If you’re old enough to remember when social media consisted of cat memes and in-app filters, then you’ll likely also remember how simple things used to be, too. And that would also mean you’ve watched first-hand as social media changed over the years, too. Social media has gone from sharing whatever’s at the top of mind that day to perfectly curated highlight reels that make it challenging to identify what’s real life anymore.

Let’s talk about Khloe Kardashian quickly, as she was recently all over the news. While on vacation, someone accidentally shared an unedited picture of her, and the Kardashians worked quickly to have it totally wiped from the internet. This sparked a huge conversation about how fake social media is, and how easy it can be to use apps to nip, tuck, smooth and completely alter your entire body. Think of it as basically free plastic surgery in the palm of your hands, making the images we’re comparing ourselves to on social media likely not even real.

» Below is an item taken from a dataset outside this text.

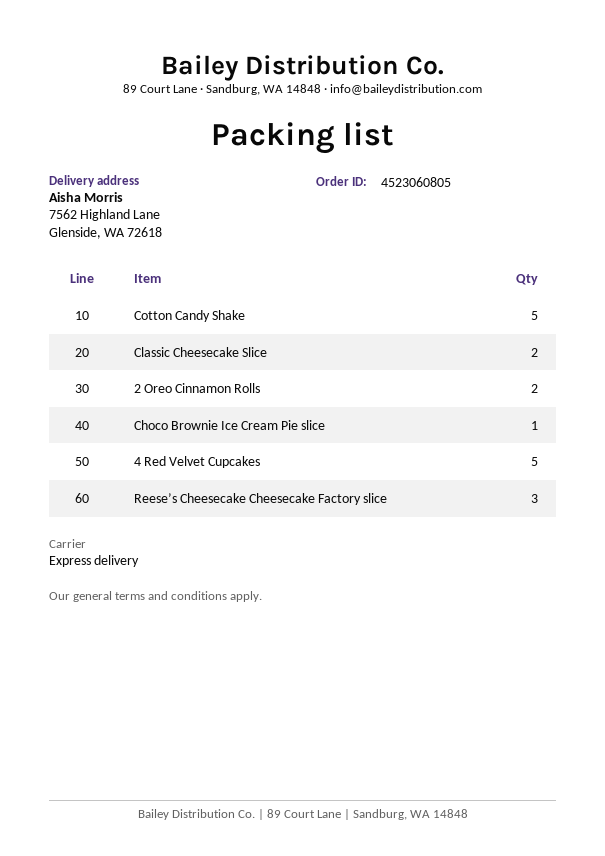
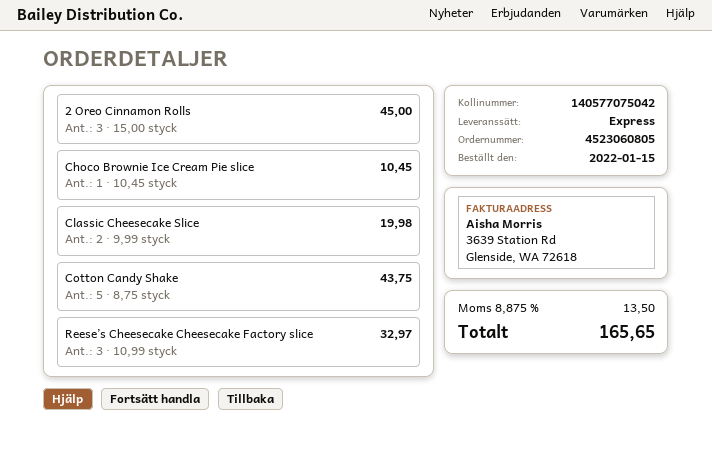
2 Oreo Cinnamon Rolls: 2 -> 3
4 Red Velvet Cupcakes: 5 -> none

She addressed the controversy in an Instagram post that read,

“For over a decade now in photos, every single flaw and imperfection has been micro-analyzed and made fun of the smallest detail and I am reminded of them everyday by the world. And when I take that criticism to use as motivation to get myself in the best shape of my life and to even help others with the same struggles, I am told I couldn’t have done it through hard work and I must have paid for it all.”

Let’s talk about this.

Regardless of who you are, most of us have felt some sort of pressure online to make it look like we have life figured out. For some, that may mean you’re feeling the pressure to have a perfect body. For others, it may mean you’re feeling pressure to display certain milestones such as buying a house, having a family, or going on vacation. And since so many of us feel some sort of pressure to make it look like we have stuff figured out, our feeds can end up filled with seemingly perfect lives. 

The thing to remember is that social media is not real life – it’s (highlight) reel life. Meaning, anyone can curate any narrative of the life they wished they lived. Want to have a perfectly clean home? Simply move the pile of laundry out of the shot. Woke up with a pimple? There are apps to remove it for you. Social media also gives us space where we can share all of the good parts of life without including any hardships.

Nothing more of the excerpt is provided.